Aim of the exercise
Every line from the opening of the records to the line with "- You'll need" should be restated exactly, with both ends included and the pictures left out.

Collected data
#####

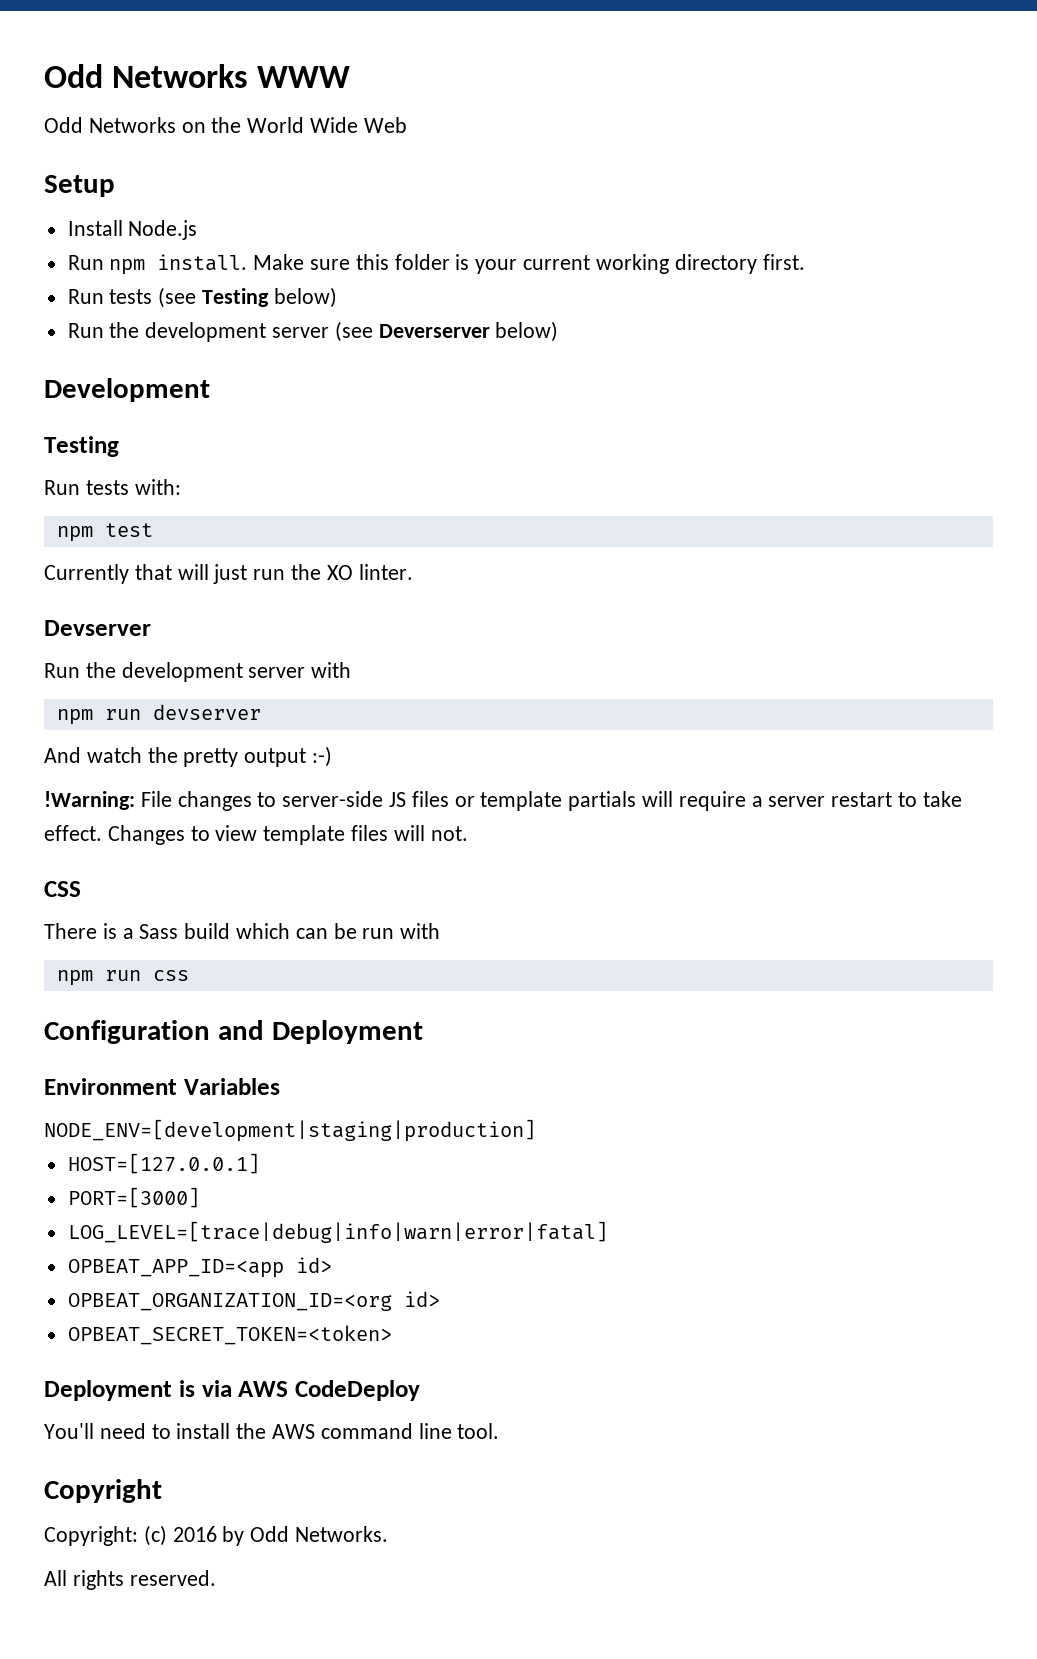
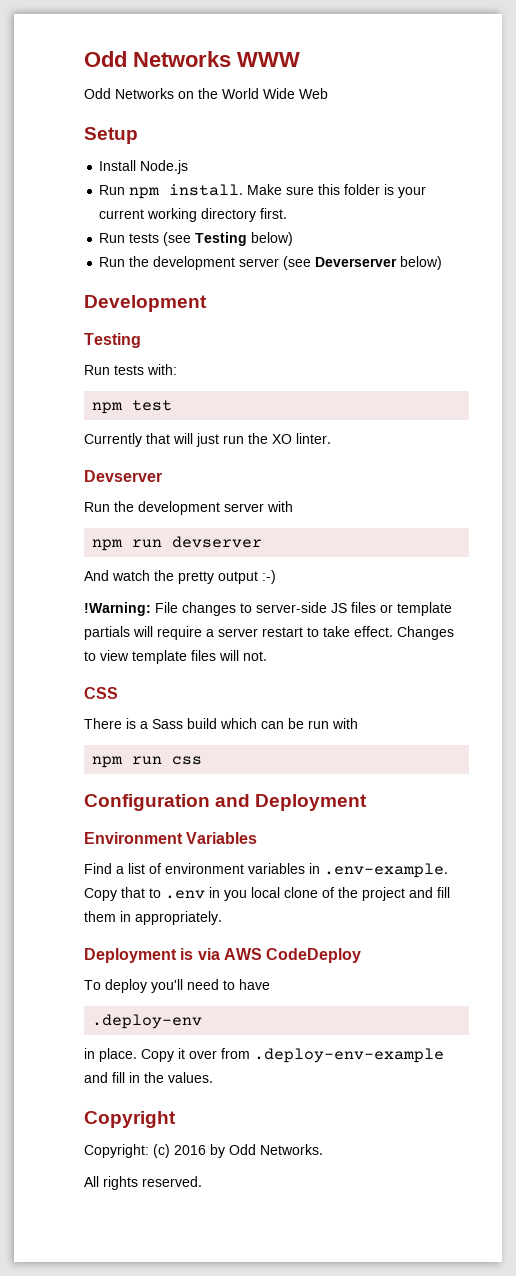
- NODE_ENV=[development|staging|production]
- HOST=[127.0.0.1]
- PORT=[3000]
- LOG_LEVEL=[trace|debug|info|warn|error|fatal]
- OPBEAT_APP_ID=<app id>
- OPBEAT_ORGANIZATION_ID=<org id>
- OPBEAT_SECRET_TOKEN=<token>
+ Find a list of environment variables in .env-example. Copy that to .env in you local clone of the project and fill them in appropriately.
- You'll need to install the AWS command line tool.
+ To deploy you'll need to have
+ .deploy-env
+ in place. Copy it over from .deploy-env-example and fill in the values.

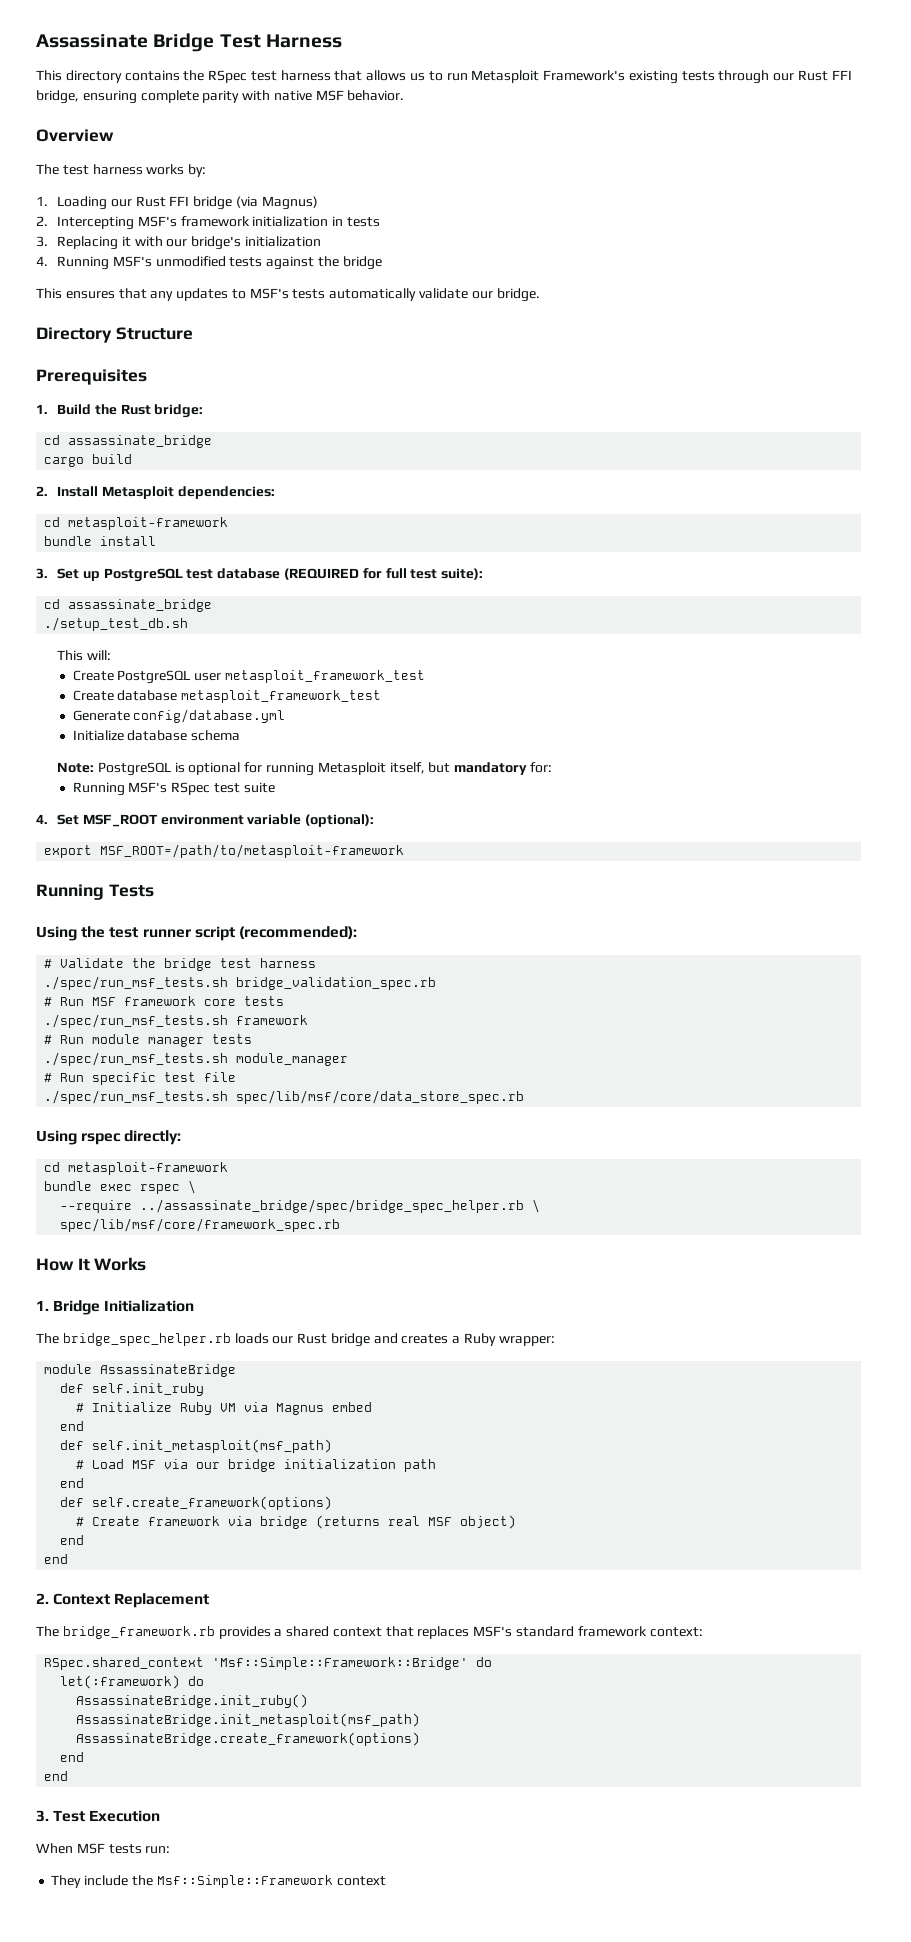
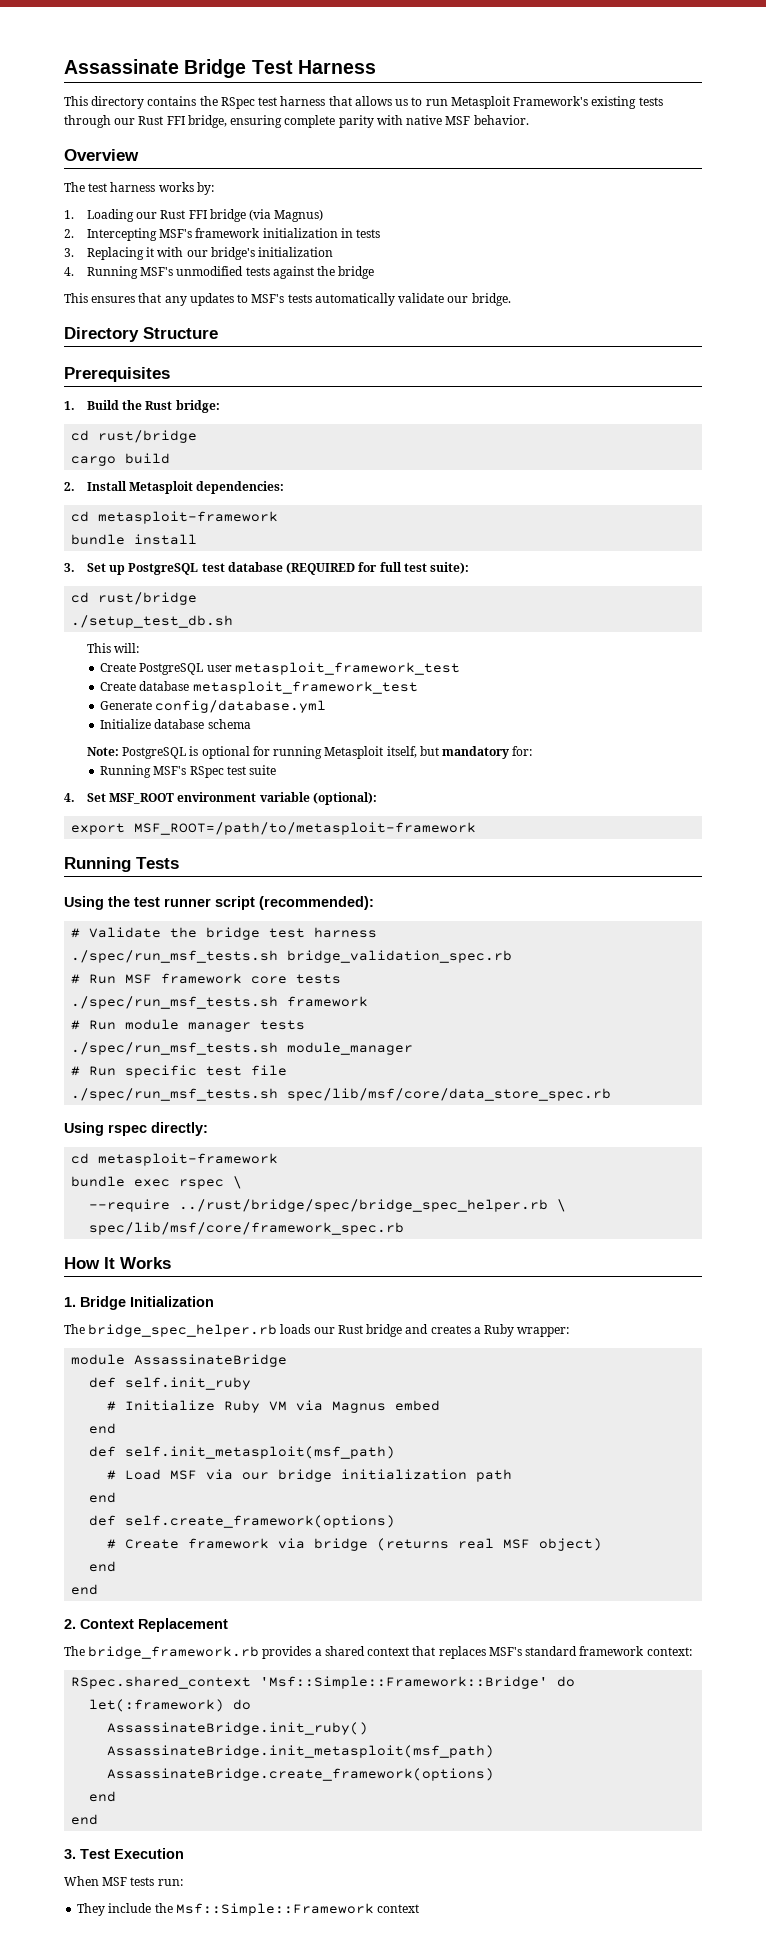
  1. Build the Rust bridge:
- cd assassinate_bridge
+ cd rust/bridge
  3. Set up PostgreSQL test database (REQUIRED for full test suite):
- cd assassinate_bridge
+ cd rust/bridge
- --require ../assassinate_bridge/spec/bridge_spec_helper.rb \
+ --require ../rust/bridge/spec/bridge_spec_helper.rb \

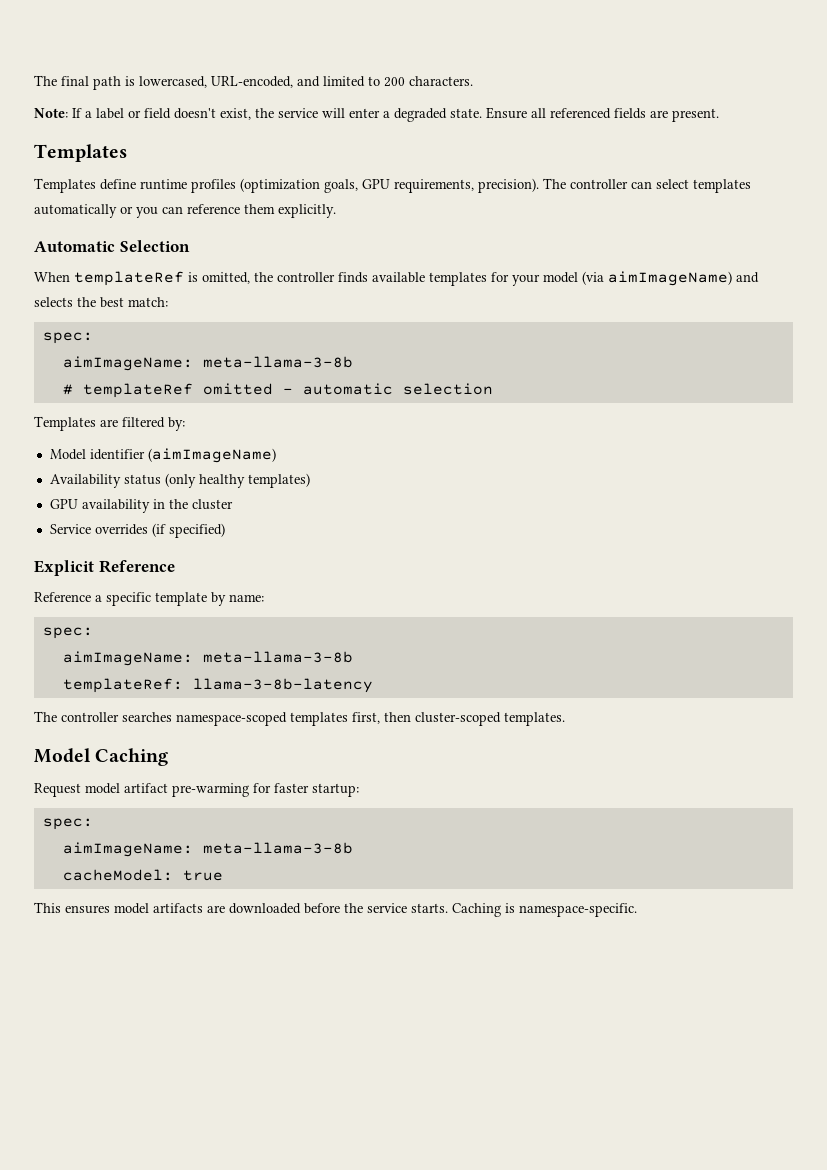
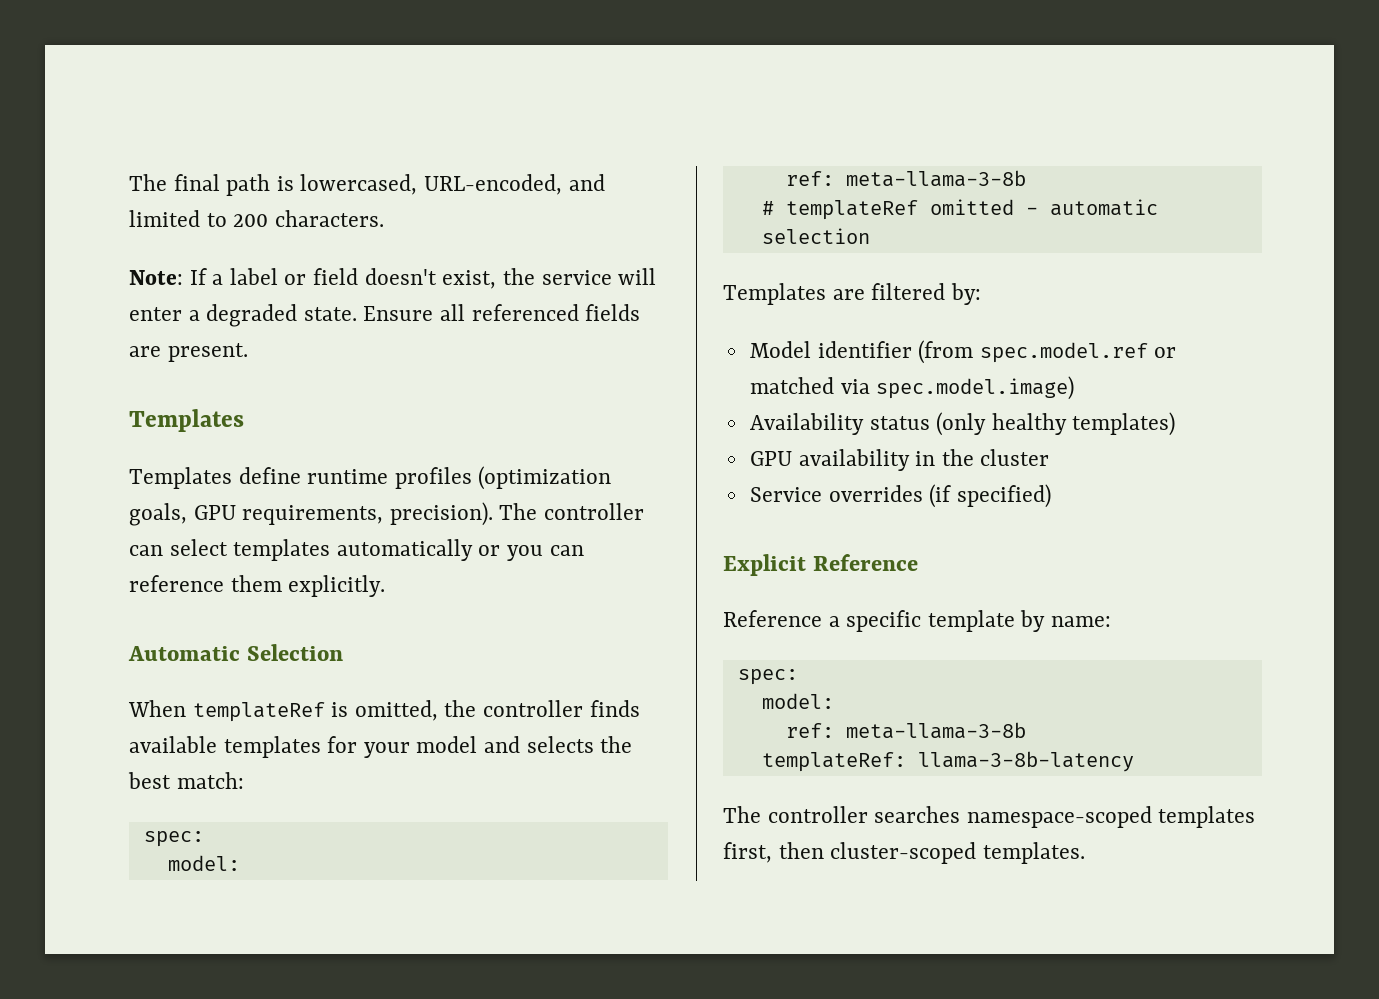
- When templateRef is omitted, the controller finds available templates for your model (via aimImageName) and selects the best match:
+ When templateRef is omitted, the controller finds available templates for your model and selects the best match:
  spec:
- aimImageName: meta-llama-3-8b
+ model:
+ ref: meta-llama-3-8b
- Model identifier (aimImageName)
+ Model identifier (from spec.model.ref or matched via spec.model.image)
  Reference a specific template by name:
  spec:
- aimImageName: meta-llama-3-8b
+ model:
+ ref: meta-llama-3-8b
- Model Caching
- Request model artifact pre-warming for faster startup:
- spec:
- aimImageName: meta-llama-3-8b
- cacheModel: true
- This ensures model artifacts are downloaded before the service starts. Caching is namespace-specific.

#####

Output of the exercise
- NODE_ENV=[development|staging|production]
- HOST=[127.0.0.1]
- PORT=[3000]
- LOG_LEVEL=[trace|debug|info|warn|error|fatal]
- OPBEAT_APP_ID=<app id>
- OPBEAT_ORGANIZATION_ID=<org id>
- OPBEAT_SECRET_TOKEN=<token>
+ Find a list of environment variables in .env-example. Copy that to .env in you local clone of the project and fill them in appropriately.
- You'll need to install the AWS command line tool.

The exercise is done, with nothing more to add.